A Queda do Gavião - Parte I



De onde estavam podiam sentir o tremor vindo da Terra. Era o sinal de que, finalmente, estava consumado. Todos comemoraram. Seus olhos queimavam uma raiva opulenta; suas risadas inescrupulosas, de dentes afiados, exalavam um bafo mortífero. A festa, regada a ostentação, luxúria e embriaguez, estava só começando e ao que tudo indicava faria inveja até a Baco.


No canto da sala, o líder sorria, porém de forma comedida. Estava extenuado pela empreitada dos últimos dias – a engenhosa artimanha tirou-lhe o sono e envolveu horas de trabalho duro… E ele não gostava de trabalhar. Mas não era isso que impedia sua comemoração. Na verdade, sua mente ia e voltava em uma única frase. Fazia milhares de anos que a havia escutado, de soslaio, é bem verdade. Na época, estava ocupado com o povo, mas pôde ouvir Deus dizendo a Moisés, do alto do monte, “pois a vida de todo ser vivente está no sangue”[1].

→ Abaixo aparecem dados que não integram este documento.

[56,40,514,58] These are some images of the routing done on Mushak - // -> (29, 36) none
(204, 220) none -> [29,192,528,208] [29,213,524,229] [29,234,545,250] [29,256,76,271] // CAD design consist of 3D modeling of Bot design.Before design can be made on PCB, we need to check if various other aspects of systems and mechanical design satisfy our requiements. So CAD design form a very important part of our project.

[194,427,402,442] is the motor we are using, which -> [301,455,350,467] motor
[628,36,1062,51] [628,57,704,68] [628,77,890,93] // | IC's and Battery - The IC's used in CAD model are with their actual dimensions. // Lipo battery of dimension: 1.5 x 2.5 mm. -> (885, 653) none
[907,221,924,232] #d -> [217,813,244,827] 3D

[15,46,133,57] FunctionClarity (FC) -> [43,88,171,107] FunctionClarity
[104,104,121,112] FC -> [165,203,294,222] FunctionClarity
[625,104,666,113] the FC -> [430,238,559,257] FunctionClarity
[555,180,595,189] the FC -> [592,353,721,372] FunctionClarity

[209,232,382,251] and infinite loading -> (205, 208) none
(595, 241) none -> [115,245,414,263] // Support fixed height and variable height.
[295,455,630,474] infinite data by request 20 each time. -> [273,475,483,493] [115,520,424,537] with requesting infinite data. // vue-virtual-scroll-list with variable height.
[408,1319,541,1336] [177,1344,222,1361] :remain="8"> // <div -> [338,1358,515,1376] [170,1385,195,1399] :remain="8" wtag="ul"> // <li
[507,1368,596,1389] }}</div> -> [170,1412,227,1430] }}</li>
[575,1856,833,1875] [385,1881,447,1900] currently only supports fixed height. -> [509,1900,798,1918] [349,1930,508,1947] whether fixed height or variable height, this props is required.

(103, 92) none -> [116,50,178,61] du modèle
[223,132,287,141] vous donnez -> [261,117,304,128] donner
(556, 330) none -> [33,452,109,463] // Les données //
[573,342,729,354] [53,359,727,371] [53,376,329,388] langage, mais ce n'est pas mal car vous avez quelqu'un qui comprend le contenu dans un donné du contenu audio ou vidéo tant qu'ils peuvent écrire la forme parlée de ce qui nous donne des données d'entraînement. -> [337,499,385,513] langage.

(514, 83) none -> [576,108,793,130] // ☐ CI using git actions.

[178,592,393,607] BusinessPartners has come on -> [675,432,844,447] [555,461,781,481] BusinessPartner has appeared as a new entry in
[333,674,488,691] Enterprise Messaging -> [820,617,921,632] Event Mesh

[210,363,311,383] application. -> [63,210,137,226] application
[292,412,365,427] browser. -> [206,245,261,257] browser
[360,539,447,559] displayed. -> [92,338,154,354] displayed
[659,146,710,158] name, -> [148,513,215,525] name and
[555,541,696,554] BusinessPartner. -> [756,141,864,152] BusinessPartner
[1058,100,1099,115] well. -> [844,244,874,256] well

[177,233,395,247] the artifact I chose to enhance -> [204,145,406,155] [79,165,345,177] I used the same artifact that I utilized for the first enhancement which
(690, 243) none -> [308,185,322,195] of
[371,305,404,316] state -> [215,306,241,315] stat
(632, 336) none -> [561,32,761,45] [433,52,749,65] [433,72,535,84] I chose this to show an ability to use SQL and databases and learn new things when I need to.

Desde então, isso não saiu de sua cabeça. Havia dias em que não pensava muito; mas, em outros, cortava-o, dava-lhe ódio, vontade de berrar. Nos últimos anos, era como se a frase estivesse mais clara: cada palavra que o Homem declarava, cada toque milagroso das mãos, cada olhar compassivo ao próximo... Causavam-lhe desespero. Por onde o Homem passava, uma luz cegava sua visão e abafava seus sentidos, enquanto um martelo pregava em sua mente: “a vida de todo ser vivente está no sangue”.

Nos últimos dias, tamanho foi o seu descontrole que, mesmo sendo mestre em estratégias, perdeu a razão e partiu para o tudo ou nada. A madrugada anterior foi a prova disso. Enviara todos os seus empregados para o Jardim. O Homem estava ali: impecável, resoluto. E o martelo continuava a pregar em sua mente: a vida de todo ser vivente está no sangue”.


Dali em diante, não se nega, sentiu o prazer subir-lhe a espinha. Por um tempo, até se esqueceu da frase. Entre uma chicotada e outra, comentava com os comparsas o quanto sonhara com aquele momento.


O ápice foram os pregos: um em cada mão; outro nos pés. Fechou os olhos para ouvir o som metálico e, então, gargalhou com euforia, jogando a cabeça para frente e para trás. Quando mirou o Homem novamente, porém, fez silêncio.


Viu a cruz erguida e sangue, muito sangue. A vida de todo ser vivente está no sangue.


Saiu de fininho e foi para o canto da sala. Ali ficou, assistindo o Homem sofrer e seus empregados comemorarem.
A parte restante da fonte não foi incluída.